S.A. AXERIA IARD agissant poursuites et diligence s de son représentant légal domicilié en cette qualité audit siège

[Adresse 2]

[Localité 4]



Représentée par Me Jérôme LE ROY de la SELARL LX AMIENS-DOUAI, avocat au barreau d'AMIENS, vestiaire : 101

Ayant pour avocat plaidant Me Nicolas CROZIER ...

ARRET

S.A. AXERIA IARD

C/

S.A.S. MENNET

OG

COUR D'APPEL D'AMIENS

CHAMBRE ÉCONOMIQUE

ARRET DU 23 MAI 2024

N° RG 22/05250 - N° Portalis DBV4-V-B7G-ITWY

JUGEMENT DU TRIBUNAL DE COMMERCE DE COMPIEGNE EN DATE DU 08 NOVEMBRE 2022

PARTIES EN CAUSE :

APPELANTE

S.A. AXERIA IARD agissant poursuites et diligence s de son représentant légal domicilié en cette qualité audit siège

[Adresse 2]

[Localité 4]

Représentée par Me Jérôme LE ROY de la SELARL LX AMIENS-DOUAI, avocat au barreau d'AMIENS, vestiaire : 101

Ayant pour avocat plaidant Me Nicolas CROZIER substituant Me Fabrice de COSNAC de la SCP RAFFIN et ASSOCIES, avocats au barreau de PARIS

ET :

INTIMEE

S.A.S. MENNET agissant poursuites et diligence s de son représentant légal domicilié en cette qualité audit siège

[Adresse 1]

[Localité 3]

Représentée par Me Franck DELAHOUSSE de la SELARL DELAHOUSSE ET ASSOCIÉS, avocat au barreau d'AMIENS, vestiaire : 65

Ayant pour avocat plaidant Me Raphaël CATHOU substituant Me Juliette BARRÉ de la SCP Normand & Associés, avocats au barreau de PARIS

DEBATS :

A l'audience publique du 14 Mars 2024 devant :

Mme Odile GREVIN, Présidente de chambre,

Mme Françoise LEROY-RICHARD, Conseillère,

et Mme Valérie DUBAELE, Conseillère,

qui en ont délibéré conformément à la loi, la Présidente a avisé les parties à l'issue des débats que l'arrêt sera prononcé par sa mise à disposition au greffe le 23 Mai 2024.

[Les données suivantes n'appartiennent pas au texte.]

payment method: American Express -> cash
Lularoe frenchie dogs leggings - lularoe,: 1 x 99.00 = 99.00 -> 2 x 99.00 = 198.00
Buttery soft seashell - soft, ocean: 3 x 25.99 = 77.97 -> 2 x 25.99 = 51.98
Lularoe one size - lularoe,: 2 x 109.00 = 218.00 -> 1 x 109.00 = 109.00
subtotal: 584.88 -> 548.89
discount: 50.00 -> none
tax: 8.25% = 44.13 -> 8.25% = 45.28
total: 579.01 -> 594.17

Un rapport a été présenté à l'audience dans les conditions de l'article 785 du Code de procédure civile.

GREFFIER LORS DES DEBATS : Mme Diénéba KONÉ

PRONONCE :

Le 23 Mai 2024 par mise à disposition de l'arrêt au greffe de la Cour, les parties en ayant été préalablement avisées dans les conditions prévues au 2ème alinéa de l'article 450 du Code de procédure civile ; Mme Odile GREVIN, Présidente de chambre a signé la minute avec Mme Malika RABHI, Greffier.

DECISION

La société Mennet, créée le 1er décembre 2017, exploite en qualité de franchisé un restaurant Quick situé à [Localité 3].

Pour les besoins de son activité elle a souscrit auprès de la SA Axeria IARD une police d'assurance n° CIRDE052538 dénommée Agapes.

Par exploit d'huissier en date du 9 février 2021, la société Mennet a fait assigner la SA Axeria Iard devant le tribunal de commerce de Compiègne aux fins d'obtenir l'indemnisation de ses pertes d'exploitation subies à compter du 15 mars 2020 dans le cadre des mesures intervenues durant la crise sanitaire en fondant sa demande à titre principale sur la garantie dite 'Tout risque sauf' et à titre subsidiaire au titre de la clause d'extension de garantie prévue en cas d'impossibilité d'accès.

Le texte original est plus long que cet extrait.